There’s a spa, in which guests are lounging around in white dressing gowns, giving the impression that their lives are totally sorted. While they might stop off at Charnock Richard for petrol or a coffee, it would never occur to them to stay overnight. Their pulses wouldn’t quicken at the prospect of a £5 all-you-can-eat breakfast buffet. They have never endured obsessive voucher collecting to buy their child a perfectly acceptable checked shirt which, it turns out, he hates. A son who, rather than buying his mother a small birthday gift – just a token, a pack of sodding Hello Kitty hair clips would have sufficed – presents her with an extensive list of stuff he wants.

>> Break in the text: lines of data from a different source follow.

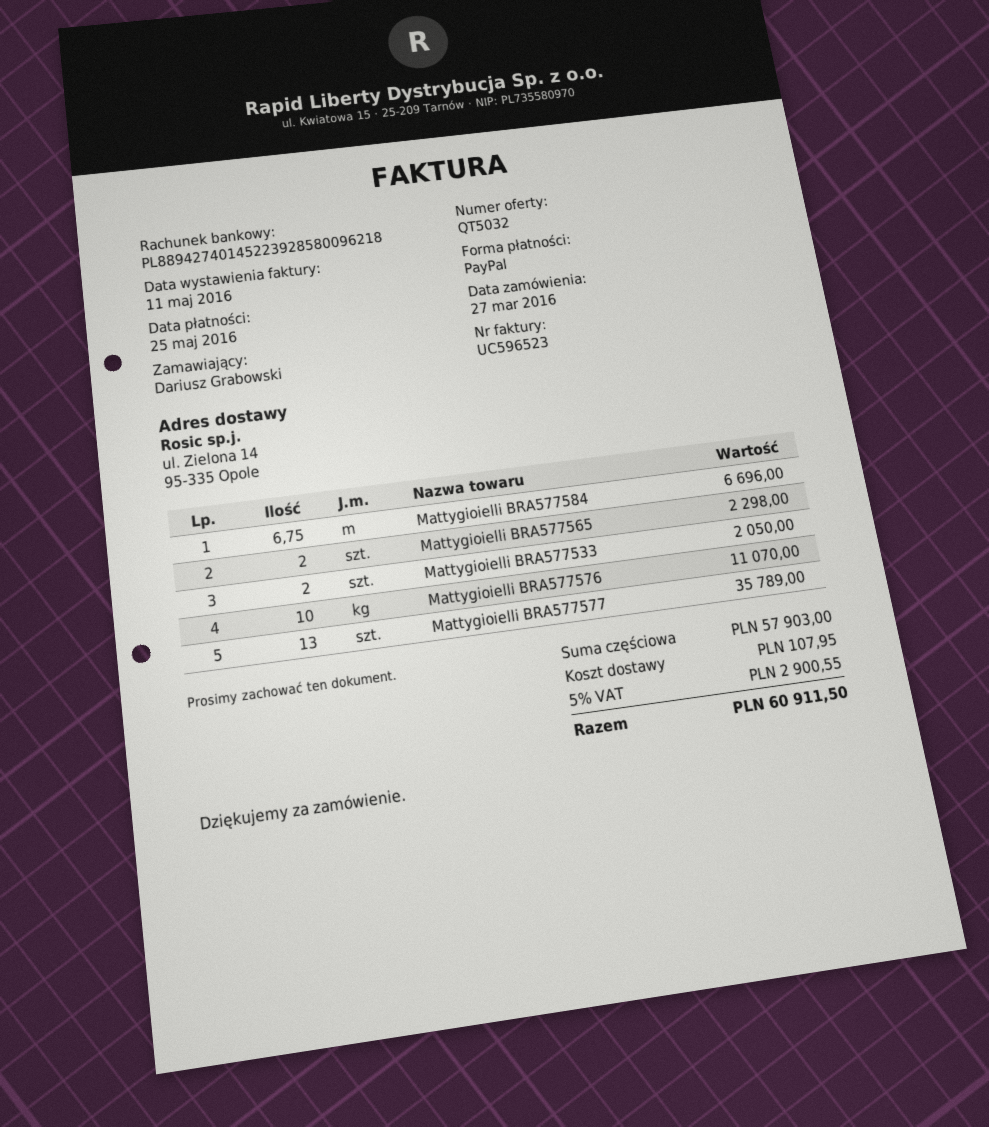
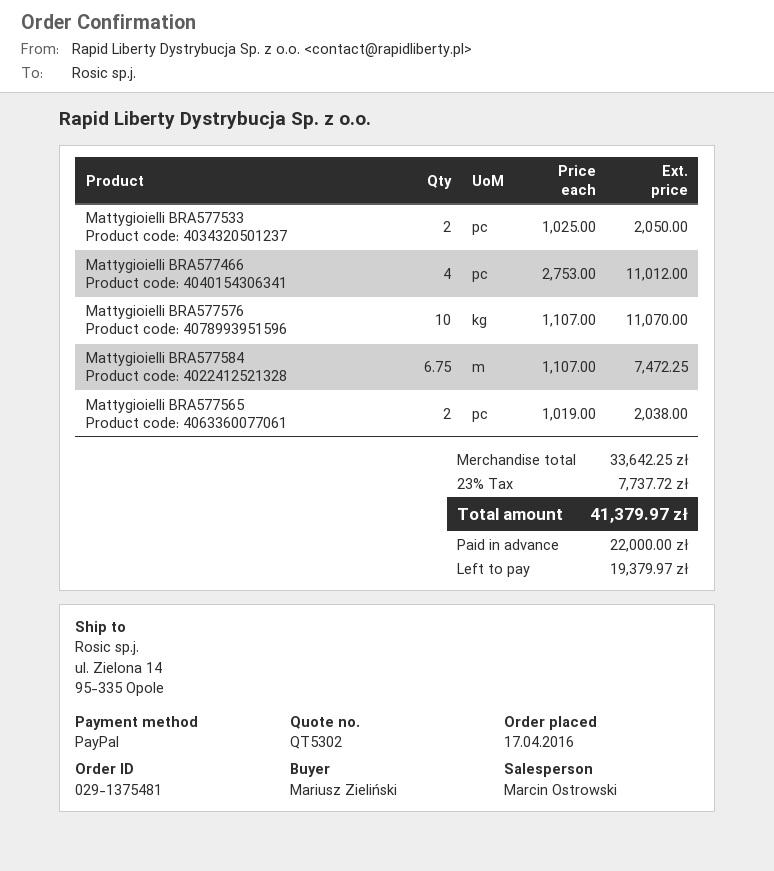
quote number: QT5032 -> QT5302
order date: 2016-03-27 -> 2016-04-17
ordered by: Dariusz Grabowski -> Mariusz Zieliński
Mattygioielli BRA577584: 6.75 for 6696.00 -> 6.75 for 7472.25
Mattygioielli BRA577565: 2 for 2298.00 -> 2 for 2038.00
Mattygioielli BRA577577: 13 for 35789.00 -> none
Mattygioielli BRA577466: none -> 4 for 11012.00
subtotal: 57903.00 -> 33642.25
shipping: 107.95 -> none
tax: 5% = 2900.55 -> 23% = 7737.72
total: 60911.50 -> 41379.97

I should have chosen the cookery course prize, I decide, undressing and pulling on my pyjamas. But it’s too late now.
*
Or is it? That’s the thought that spears through my brain when I wake, dry-mouthed from the prosecco, just after nine. I scramble out of bed and grab the letter from my bag and stare at the contact numbers. There’s an office number, and a mobile. I shouldn’t call on a Sunday but what the hell? I tap out the number on my mobile, my heart rattling away as it rings.
‘Hello?’
I clear my throat. ‘Hello Shirley, it’s Audrey Pepper. I’m so sorry to call you at the weekend …’
‘Audrey Pepper? I’m sorry, I don’t think I know—’

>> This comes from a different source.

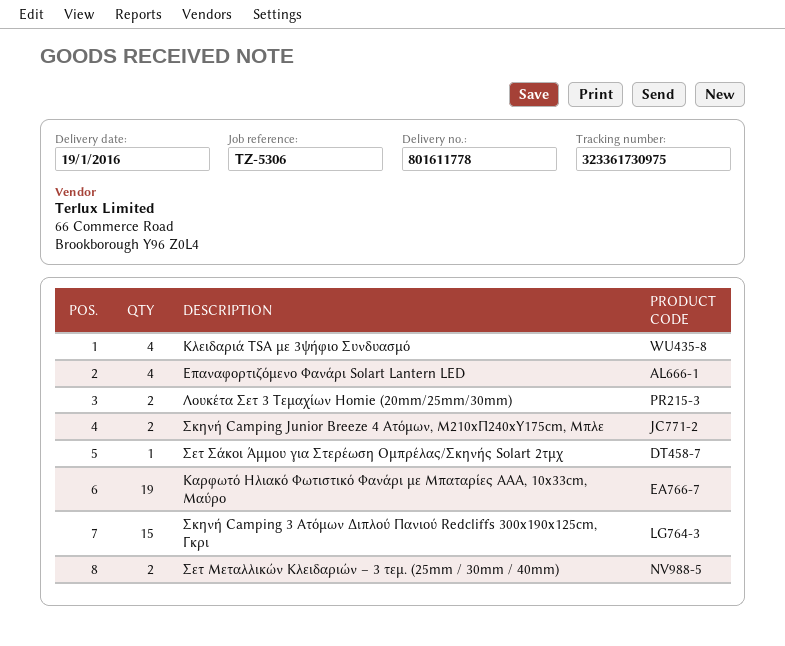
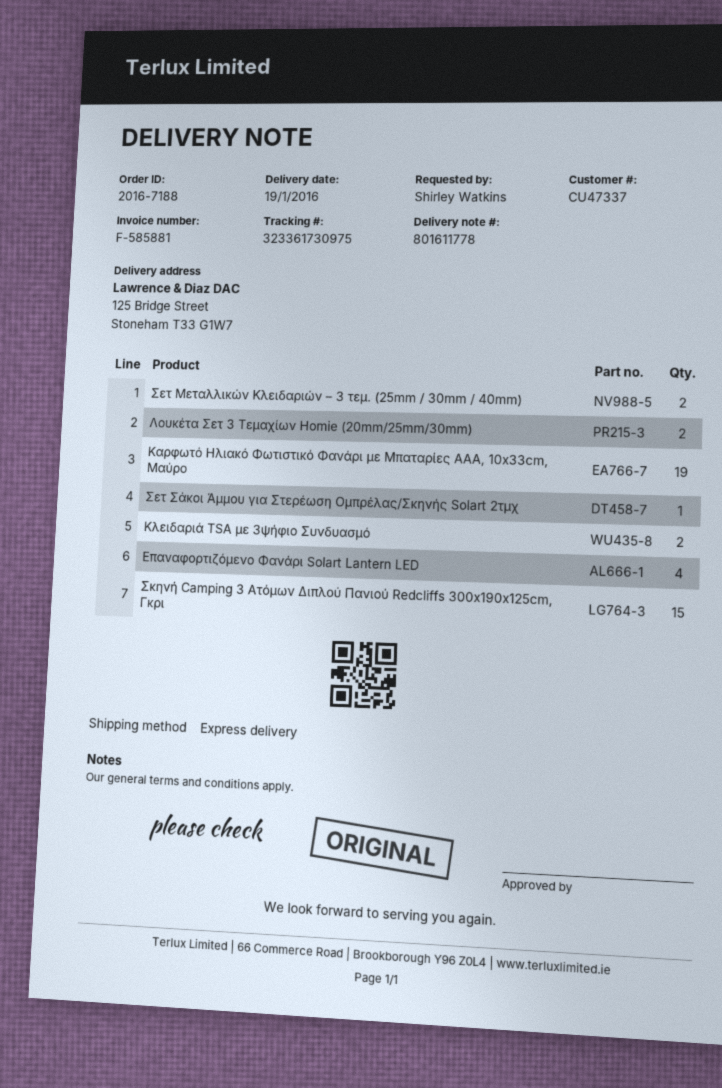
Κλειδαριά TSA με 3ψήφιο Συνδυασμό: 4 -> 2
Σκηνή Camping Junior Breeze 4 Ατόμων, Μ210xΠ240xY175cm, Μπλε: 2 -> none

‘We, um, spoke a few days ago about the Dinner Lady of the Year award …’
‘Oh, yes, of course. If you’re calling about the transfer, I have all your bank details and was planning to put through payment first thing on Monday …’

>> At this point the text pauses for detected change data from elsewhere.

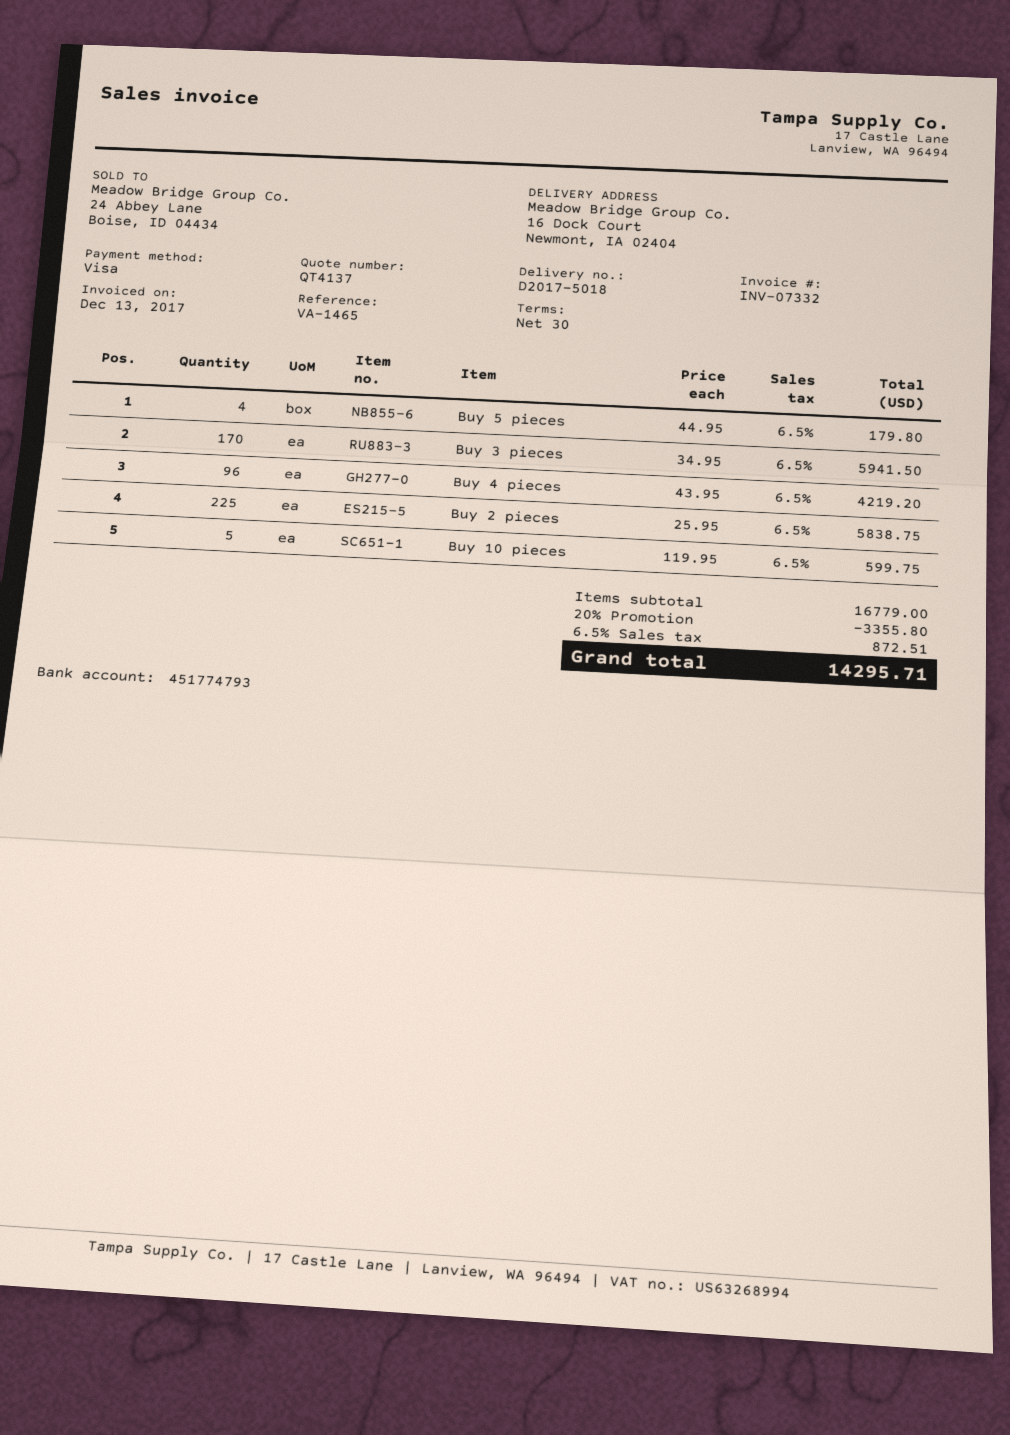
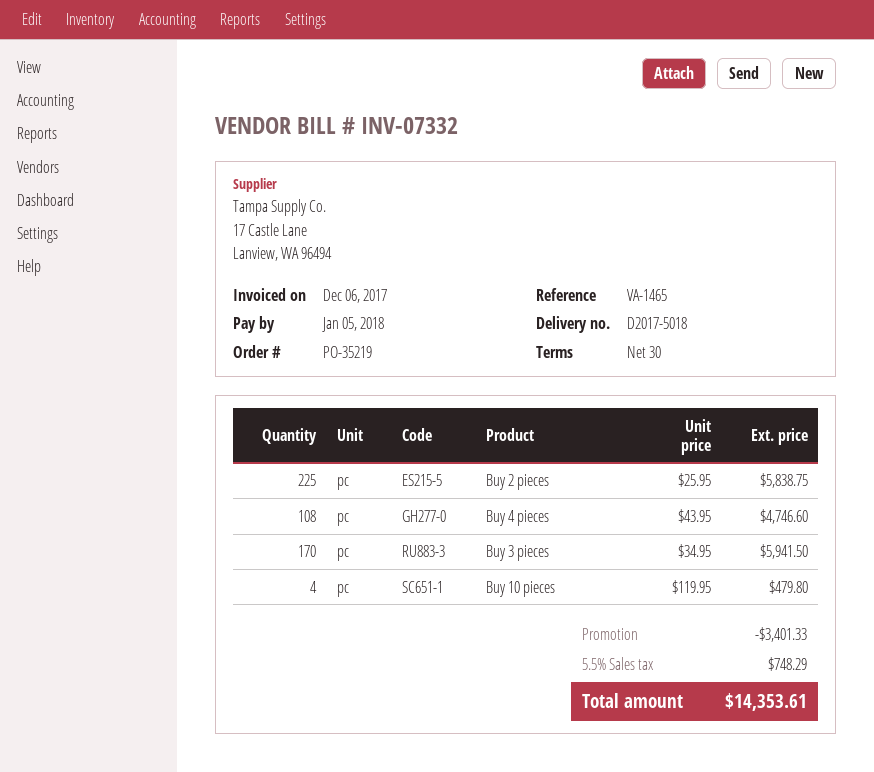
invoice date: 2017-12-13 -> 2017-12-06
Buy 5 pieces: 4 x 44.95 = 179.80 -> none
Buy 4 pieces: 96 x 43.95 = 4219.20 -> 108 x 43.95 = 4746.60
Buy 10 pieces: 5 x 119.95 = 599.75 -> 4 x 119.95 = 479.80
discount: 3355.80 -> 3401.33
tax: 6.5% = 872.51 -> 5.5% = 748.29
total: 14295.71 -> 14353.61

‘Um, actually, I just wondered,’ I cut in, ‘could I change my mind? I mean, if it’s at all possible?’
Small pause. ‘You mean you’d like to do the cookery course instead?’
‘Er … yes. Yes, I would.’ Another pause as she clears her throat.
‘Umm … I think it’s pretty booked up, and I’m not sure if I can get hold of anyone today … could you hold for a moment please?’
‘Sure,’ I say, licking my parched lips.
I wait and wait and wait. I glance up at the mottled ceiling; it needs a coat of emulsion, the whole place does. I’ve suggested to Morgan that he might paint it for me, thus acquiring some decorating skills – there’s a line of work that’s always in demand – but he flatly refused to do it without pay. How would he react, I wonder, if I presented him with an invoice for meals cooked, laundry serviced and cleaning undertaken?
‘Audrey? Sorry to keep you waiting.’
‘That’s okay, that’s fine …’
‘Now, I’m afraid the week where we had a place reserved for you is all fully booked …’
‘Oh, I see.’ My heart seems to slump.
‘… But,’ she goes on, ‘the course starting tomorrow has one place free. There are no single or twin rooms free, I’m afraid …’
It’s okay, I’ll camp in the ruddy garden …
‘But there is the honeymoon suite, and seeing as you’ve won your place they’re happy for you to have that.’
‘Oh!’ I gasp. Honeymoon suite? Vince and I didn’t have one of those. We stayed in his aunt’s guesthouse in Whitby.
‘It starts at midday with a welcome reception,’ she goes on. ‘I know you’re in Yorkshire, and it’s an awfully long way to travel down to Buckinghamshire, but do you possibly think …’
Yes, I do. I do possibly think. ‘Er, can I check something and get straight back to you?’